Self-testing and PrEP empowered participants to take control of their sexual health and stay HIV-negative:

“I started testing myself and now I am firm. I don’t allow a customer to put on a condom. It is me who puts it on him. That started after I tested myself. Because the problem comes when he takes it off. But I hold onto it because you feel it. I became responsible and said, ‘I need to stay HIV-negative and look after my children’.”

They also removed barriers to health care. Reducing the need to go to the clinic was a motivating factor for self-testing. However, even though sex workers experienced less stigma by avoiding clinic visits, they still faced stigma for sex work. Disclosure of sex work to intimate partners was low, with 71 % of participants not disclosing their sex work to anyone during the study period. In some cases, participants feared what their partners would think if they found their PrEP pills:

“I have been in a relationship with my boyfriend for four years. When he saw the drugs, he wondered why I had them. I had to explain to him everything and test him as well to know our status. I had to show him how it [self-testing] works by testing him. He was not interested in the PrEP drugs, but he started thinking that I was taking PrEP because I thought he was cheating on me. Of course, I didn’t tell him that I do sex work because that is my business.”

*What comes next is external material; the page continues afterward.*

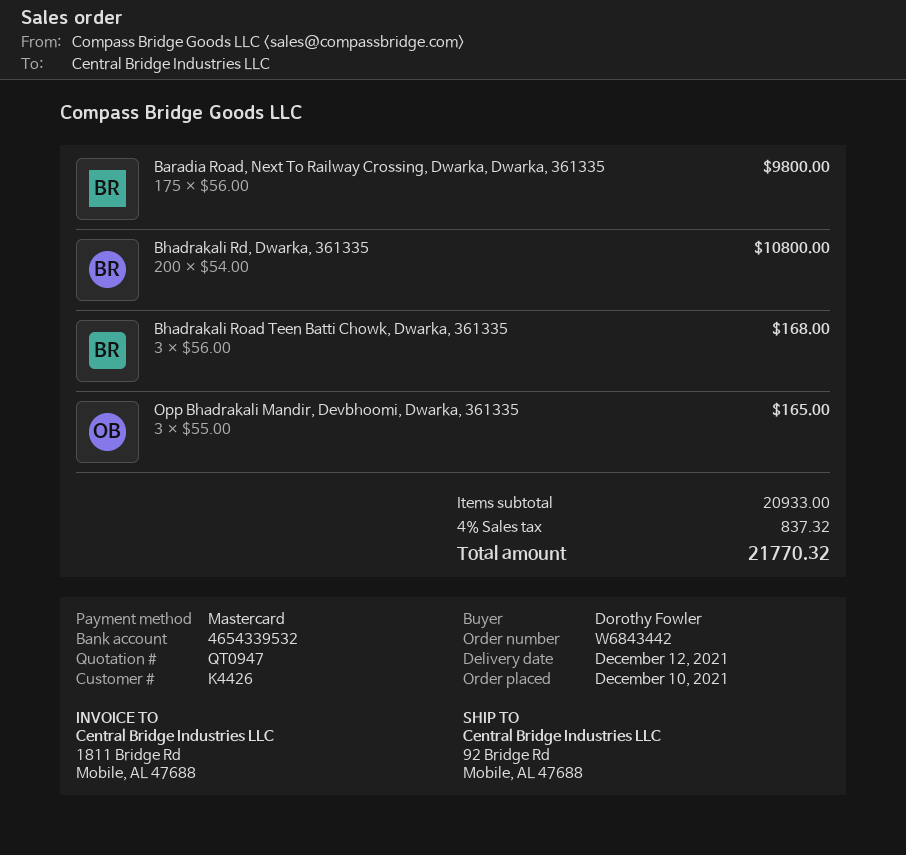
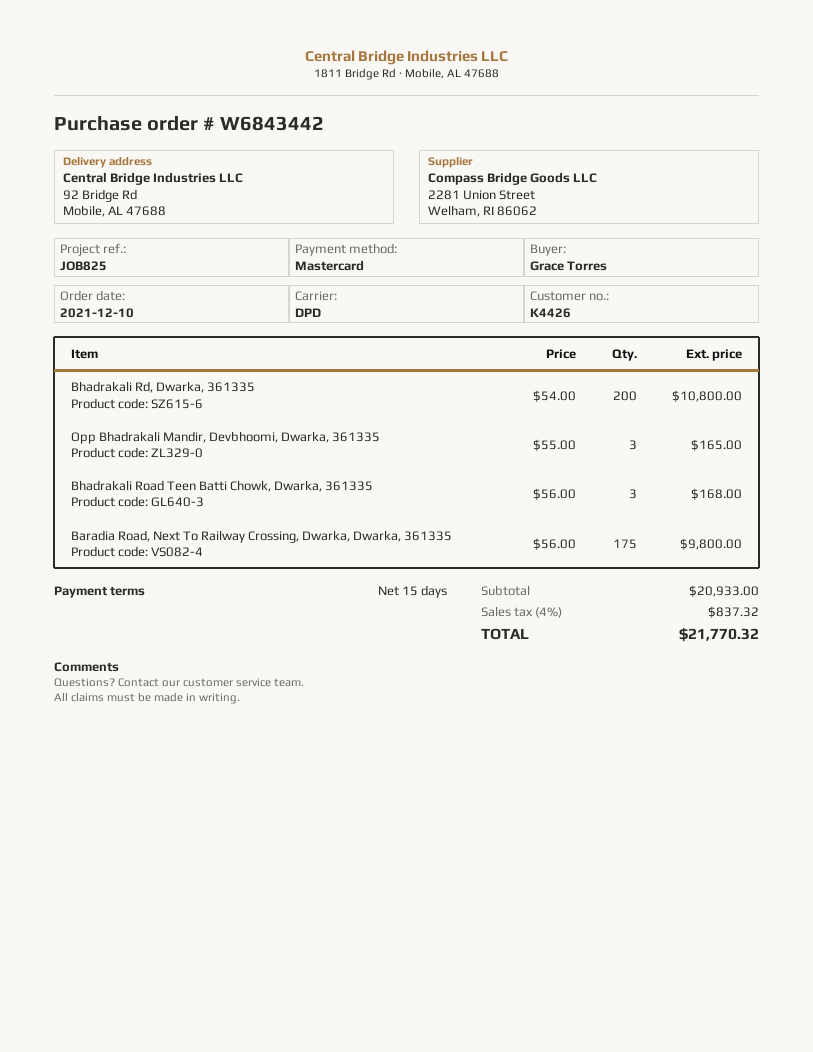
ordered by: Dorothy Fowler -> Grace Torres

The interviews suggested at a gender difference in how HIV status disclosure was handled when a partner’s self-test was positive. Male sex workers in this study seemed to find it easier to disclose and used a partner’s reactive test to reinforce their motivation to take PrEP. In contrast, women feared violence and avoided the disclosure by saying the test had malfunctioned.

Based on this, the authors did acknowledge that self-testing may not be empowering for sex workers in cases where they may need to deliver a positive test result to clients, which could put them at risk for violence. They call for further exploration into the gender-based differences seen in this small study.

Overall, the results of the study showed that HIV self-testing and PrEP use worked together to empower sex workers and their partners to take control of their sexual health. Importantly, they also improved quality of life by allowing participants to earn more money and improve their relationships. The study suggests going beyond a narrow focus on health and HIV prevention and promoting the broader benefits of PrEP and self-testing may improve uptake of these interventions.